David’s ‘Death of Marat’ 1793 deploys space in a similar fashion, but almost entirely free of the narrative function of space in the image by Capa and those paintings of the ‘Deposition’. Marat lies dead in the bath, his pose a domestic and modern shadow of depictions of the dead Christ (think Michelangelo’s Pieta, in particular with the elongated arm hanging over the bath or Caravaggio’s Entombment of Christ) . David stages the scene in a dramatic and inventive way. The figure and relevant props only occupy the bottom half of the painting. The top half is empty, bar a play of light across the dark surface. The empty space serves no narrative function, everything we need to read the picture is present in the bottom half. The lack of direct function or necessity is what serves to allow the space to take on an entirely poetic role.

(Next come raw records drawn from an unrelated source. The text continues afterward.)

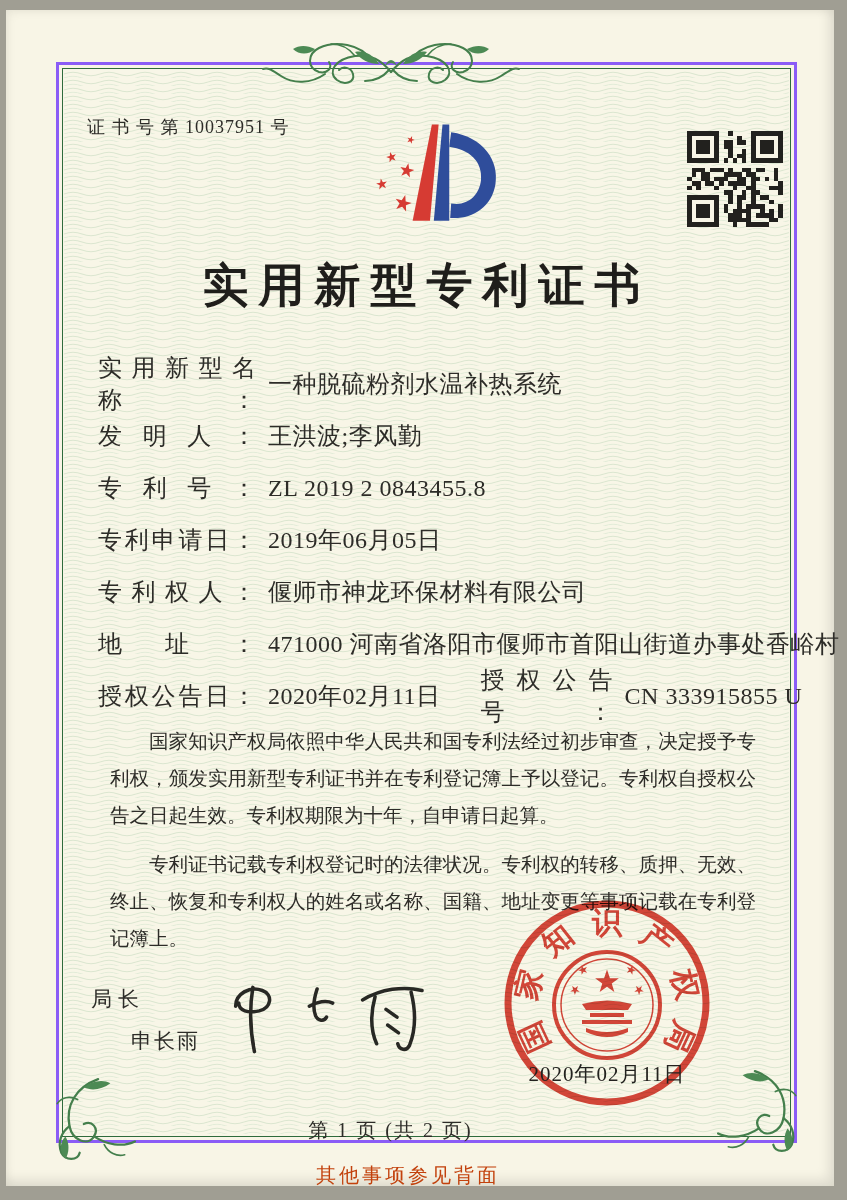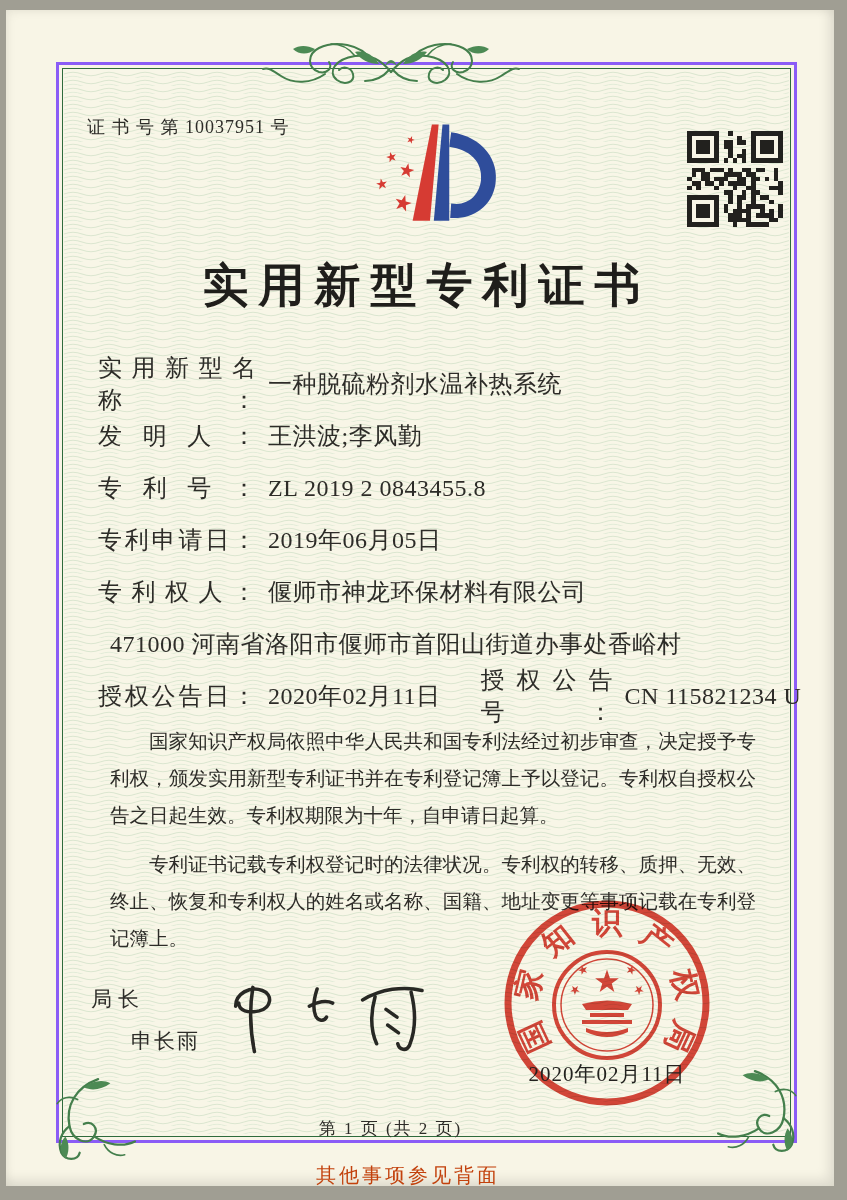"地址：" span.flabel { html: none -> <span>地址：</span> }
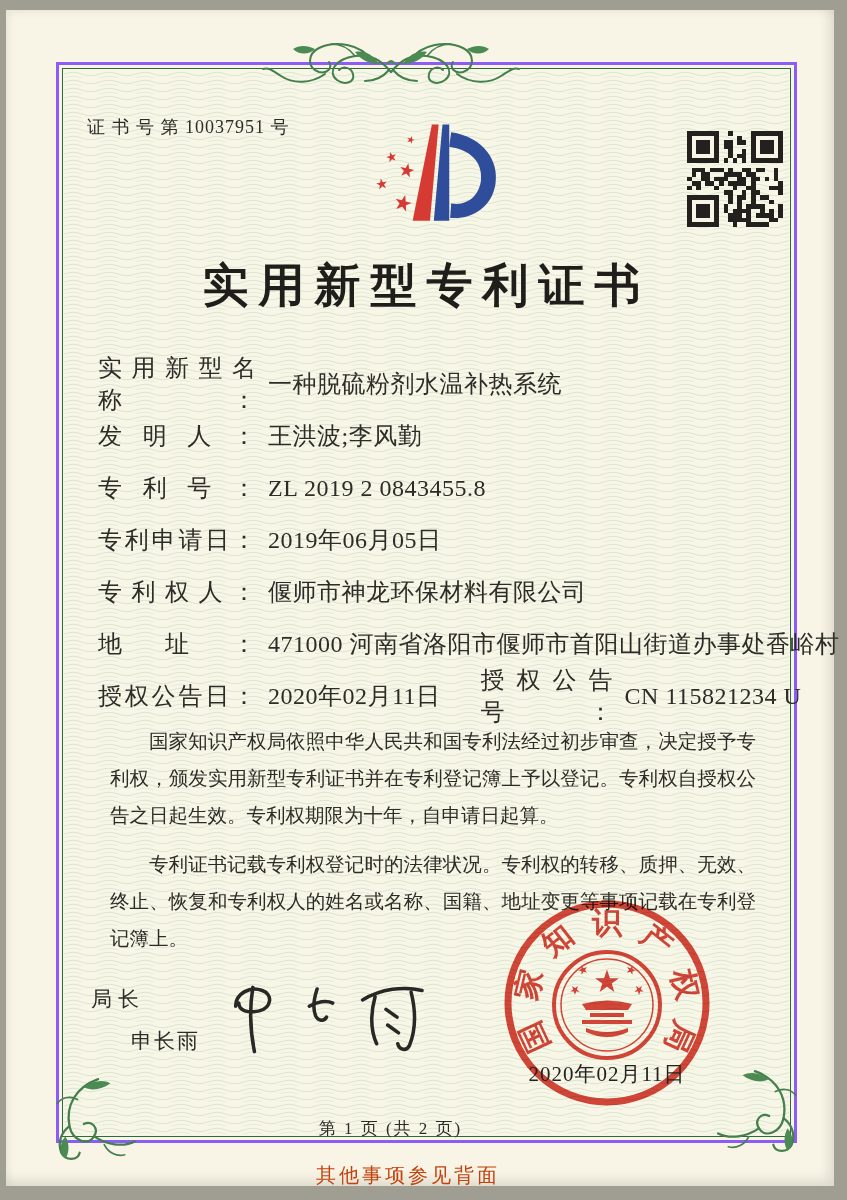"CN 115821234 U" span.fvalue { text: 115821234 -> 333915855 }
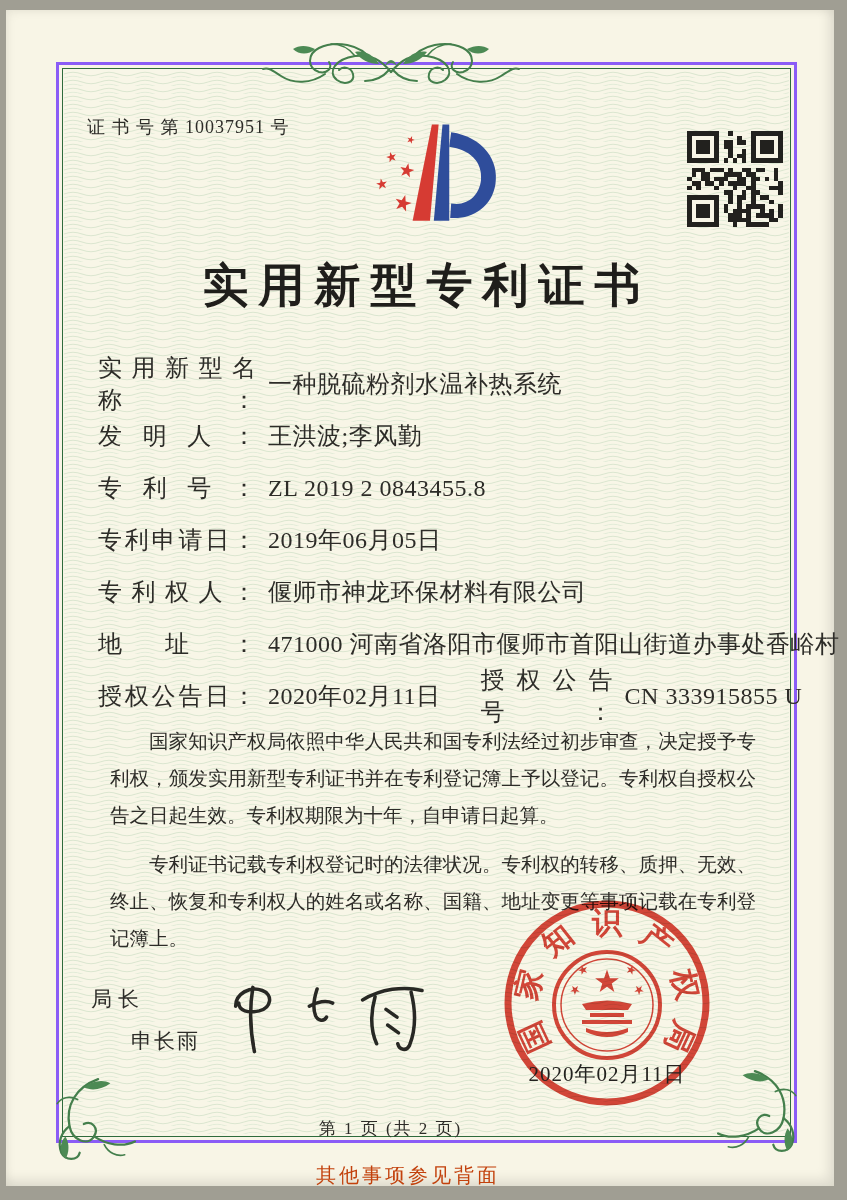"第 1 页 (共 2" .pageinfo { font-size: 17px -> 20px }
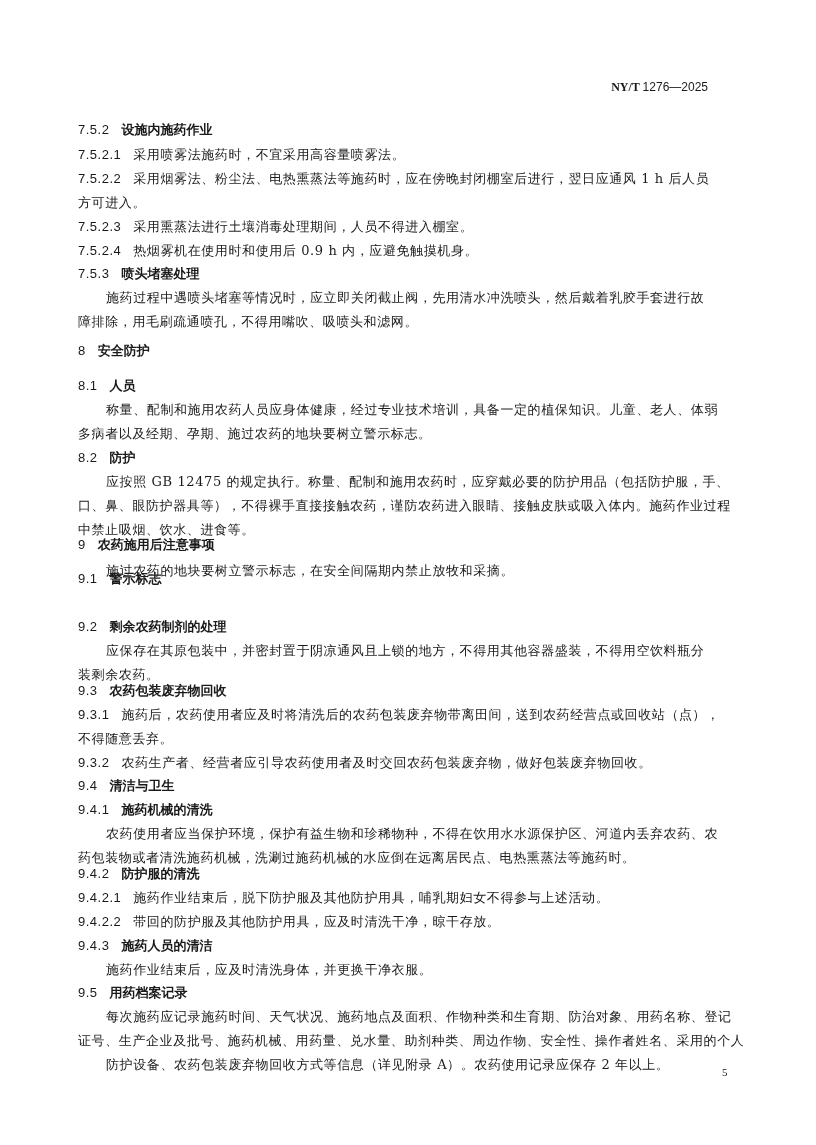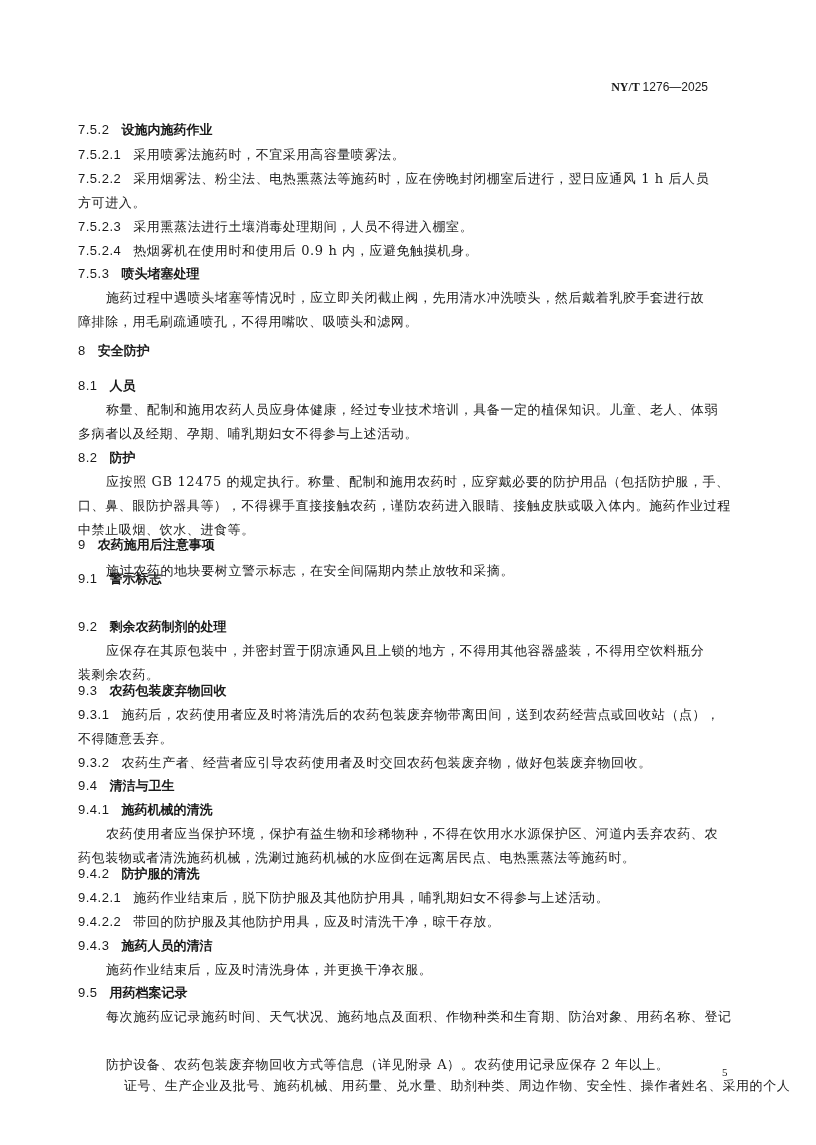"多病者以及经期、孕期、哺乳期妇女不得参与上述活动。" span.jl { text: 哺乳期妇女不得参与上述活动 -> 施过农药的地块要树立警示标志 }
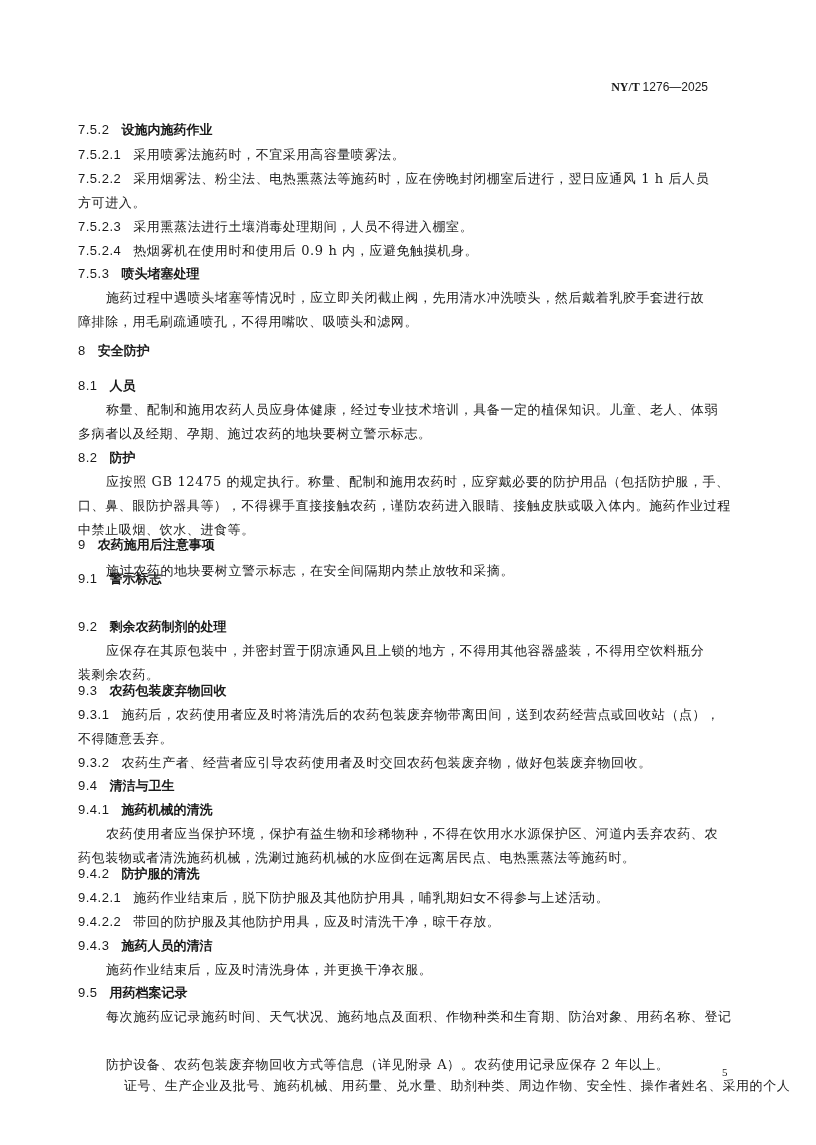"证号、生产企业及批号、施药机械、用药量、兑水量、助剂种类、周边作物、安全性、操作" div.line { margin-left: 46px -> none; top: 1078px -> 1033px }
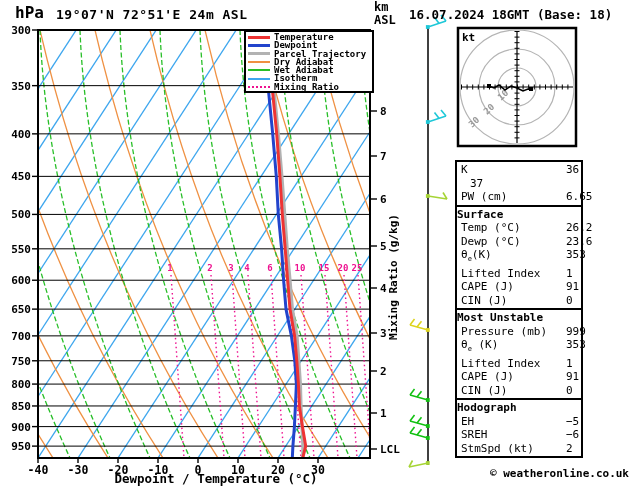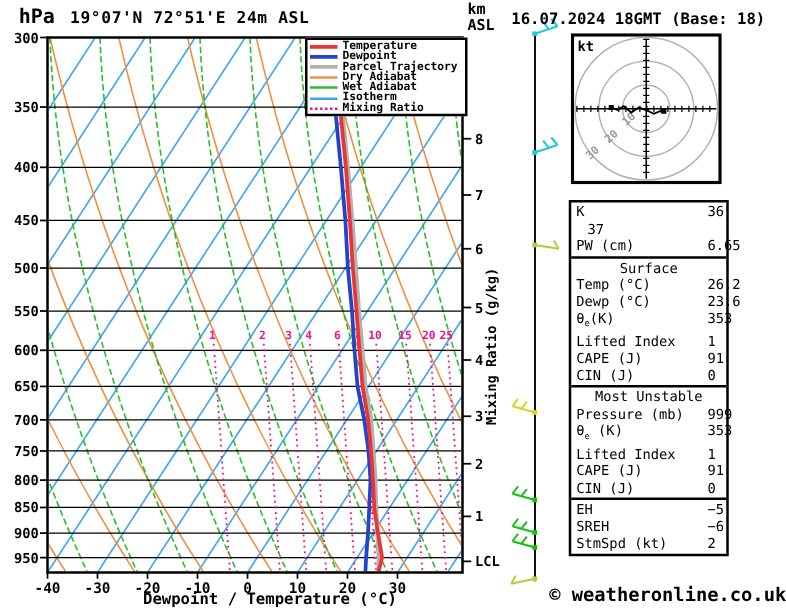"Surface" .thead { font-weight: normal -> bold; text-align: center -> none }
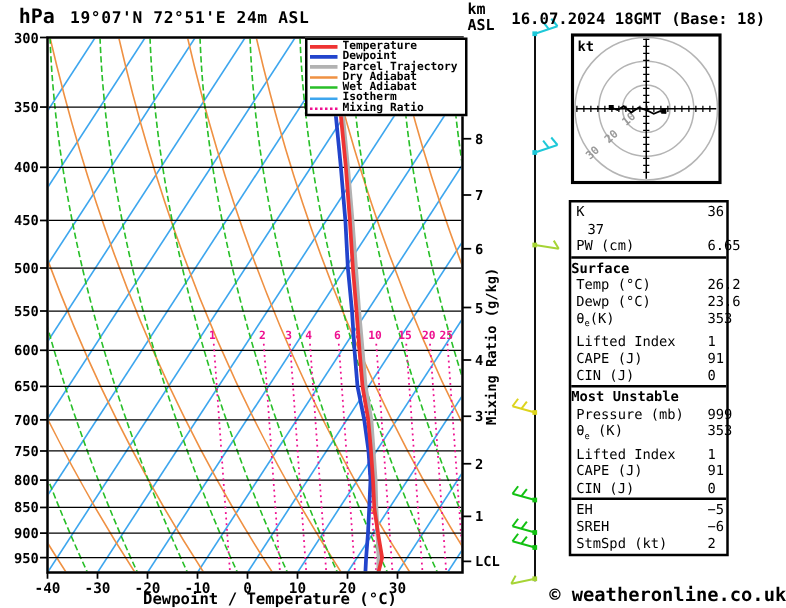"Hodograph" div.thead { html: none -> <div>Hodograph</div> }
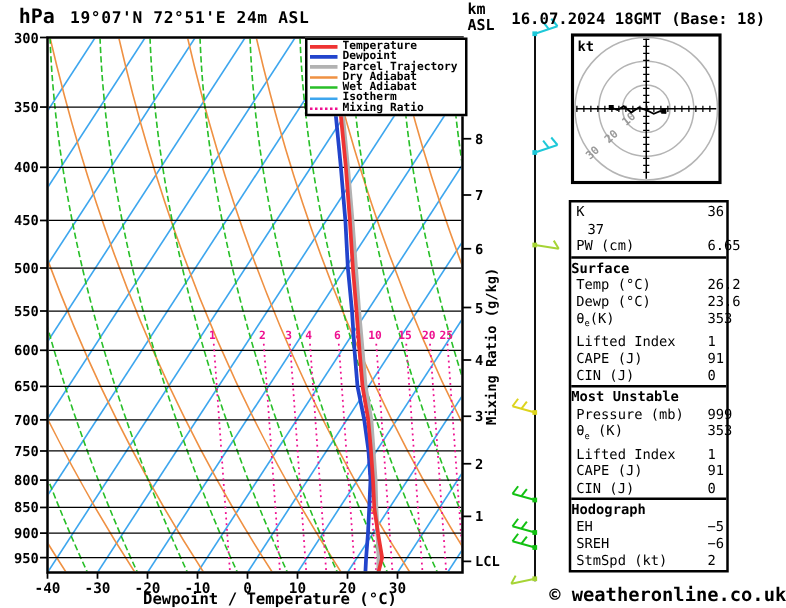"© weatheronline.co.uk" .copyright { font-size: 15px -> 11px }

Baudelaire’s commentary on David’s ‘Marat’ has often been dismissed as Romanticised poetic ramblings typical of his peculiar type of French criticism.
“There is, in this work, something at once tender and poignant; in the cold air of this room, on these cold walls, around this cold and funereal bathtub, a soul flutters….”
Fanciful claims of a paintings ability to invoke the unseen? Yet it seems that the works very pathos is based around the role space has in creating at least a sense of the spiritual, of that beyond the flesh.
Between the bottom half and top half a binary opposition is set up, active vs passive, full vs empty, flesh vs spirit. The bottom half is occupied by the tomb like bath, a Carravaggesque body, all heavy tones and idealised flesh and form. The top half is a proto Rothko surface, the scumbling setting up vibrations of light and dark across the surface. We read the space as empty, yet it seems to throb and vibrate as if active, as if filled with some presence. The semantics of the space make a reading such as Baudelaire’s both natural and logical. It creates a profound and moving account of death, of the corporeal fleshy matter of the body and the spiritual, ethereal essence which leaves us at death.
Cordat killed Marat as she felt he was responsible for the September Massacres and was petrified at his role in what seemed like an inevitable decent to all out civil war. She claimed ‘I killed one man to save 100,000”. Yet through his use of space David was able to make a Martyr of Marat and turn Cordat’s Villain into the iconic hero of the revolution.